_WHAT THE TASK ASKS_
Your answer should be every line of the records that contains the word "none", copied as it stands.

_DATA EXCERPTS_
··········

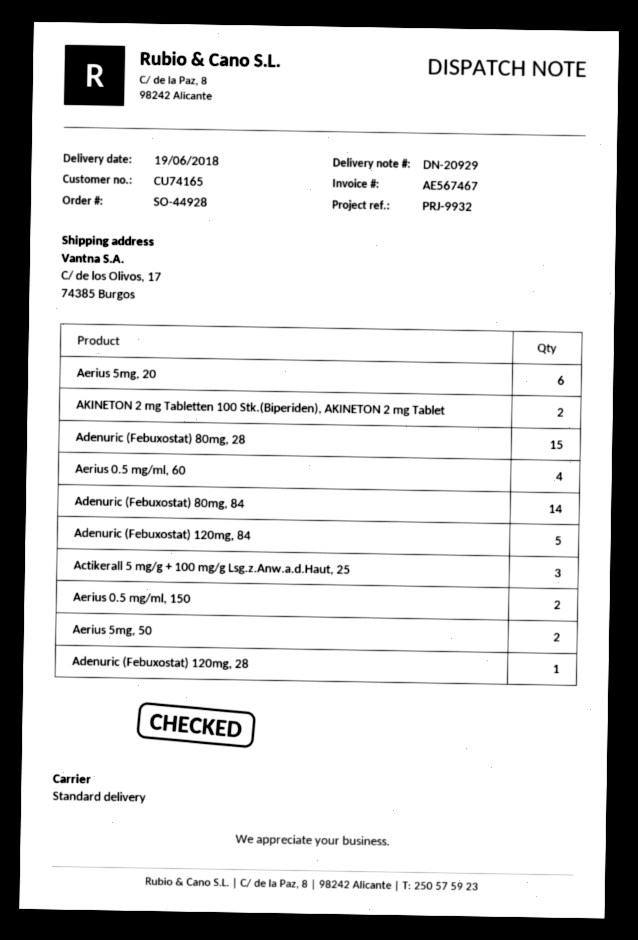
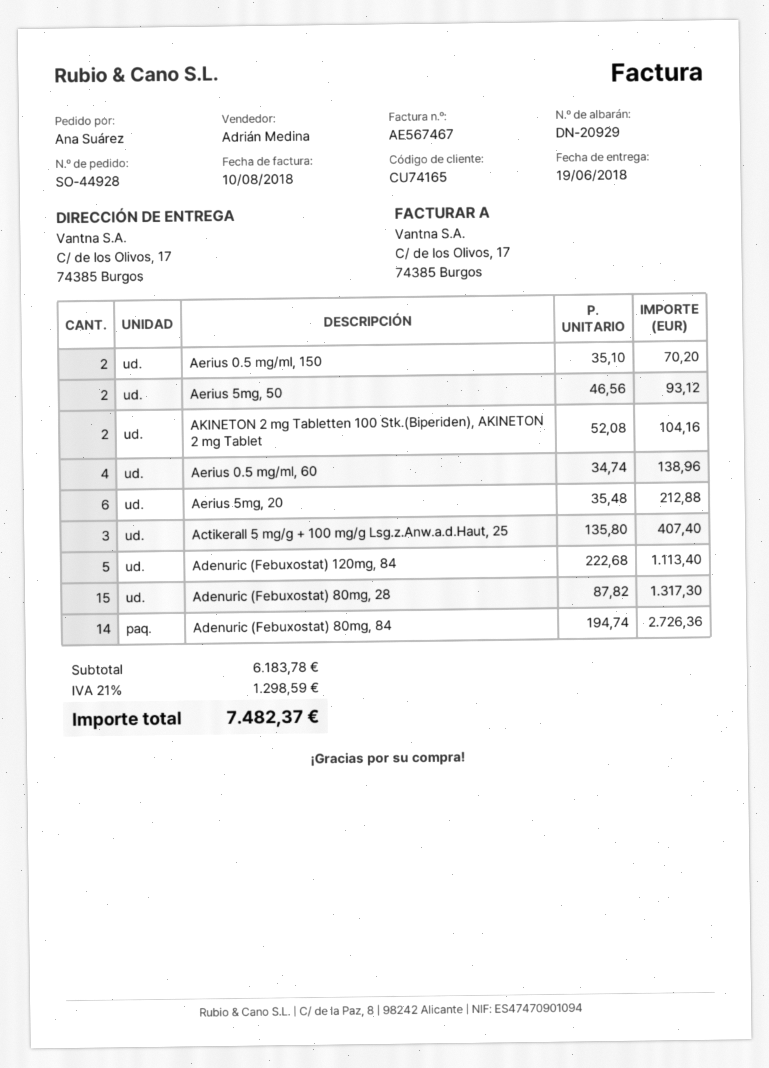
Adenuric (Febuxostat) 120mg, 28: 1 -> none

··········

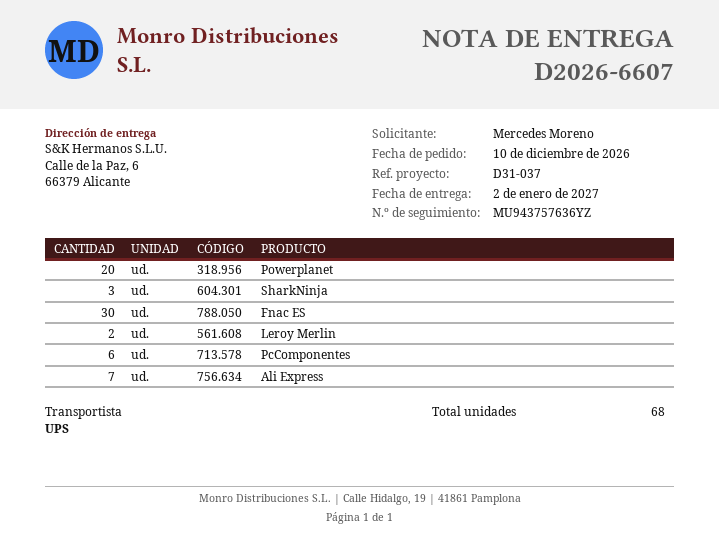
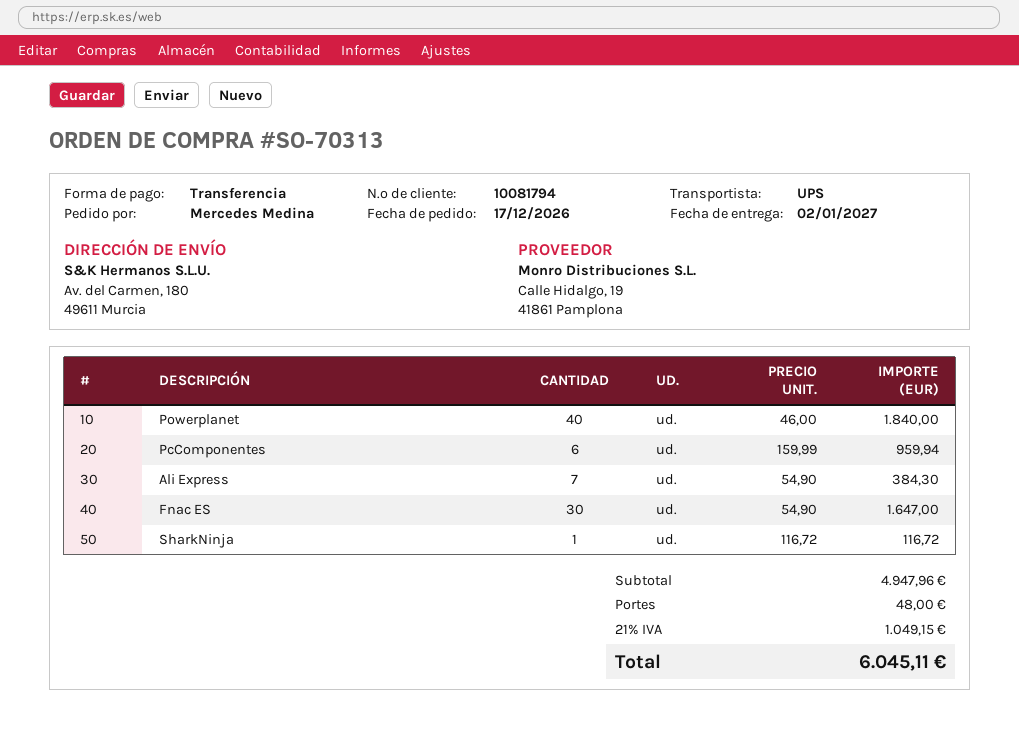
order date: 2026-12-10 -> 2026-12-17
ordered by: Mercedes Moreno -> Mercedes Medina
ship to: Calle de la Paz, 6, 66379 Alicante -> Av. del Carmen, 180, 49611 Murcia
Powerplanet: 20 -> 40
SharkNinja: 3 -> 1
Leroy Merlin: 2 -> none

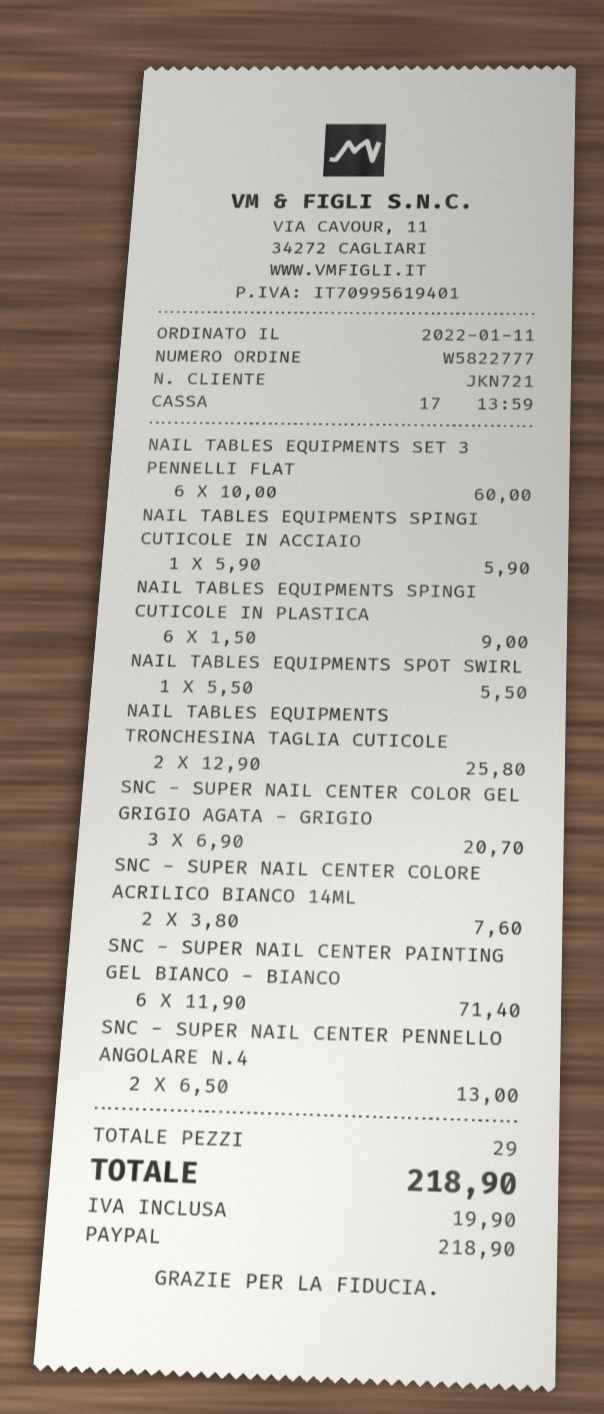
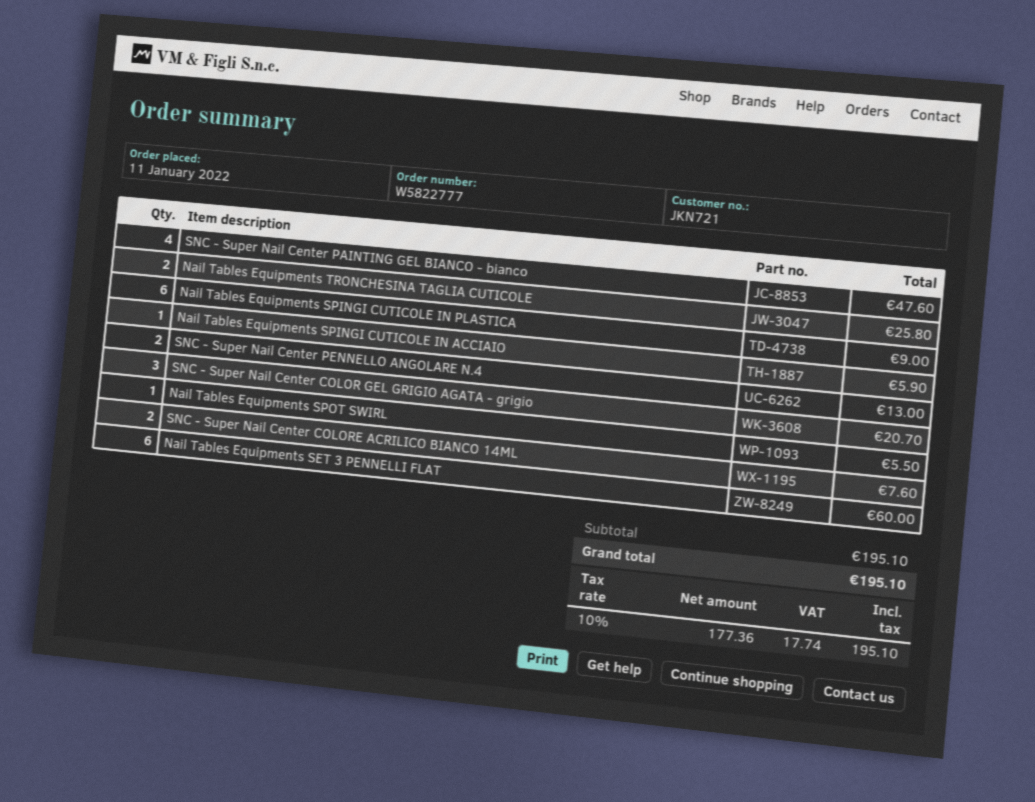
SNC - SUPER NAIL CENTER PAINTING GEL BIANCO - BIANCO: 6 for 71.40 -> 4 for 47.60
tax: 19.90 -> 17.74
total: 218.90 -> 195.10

··········

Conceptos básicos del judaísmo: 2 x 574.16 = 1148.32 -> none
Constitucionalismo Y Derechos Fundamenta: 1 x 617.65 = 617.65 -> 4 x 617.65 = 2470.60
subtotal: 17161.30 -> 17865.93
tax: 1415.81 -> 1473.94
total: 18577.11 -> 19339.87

··········

_RESULT_
Adenuric (Febuxostat) 120mg, 28: 1 -> none
Leroy Merlin: 2 -> none
Conceptos básicos del judaísmo: 2 x 574.16 = 1148.32 -> none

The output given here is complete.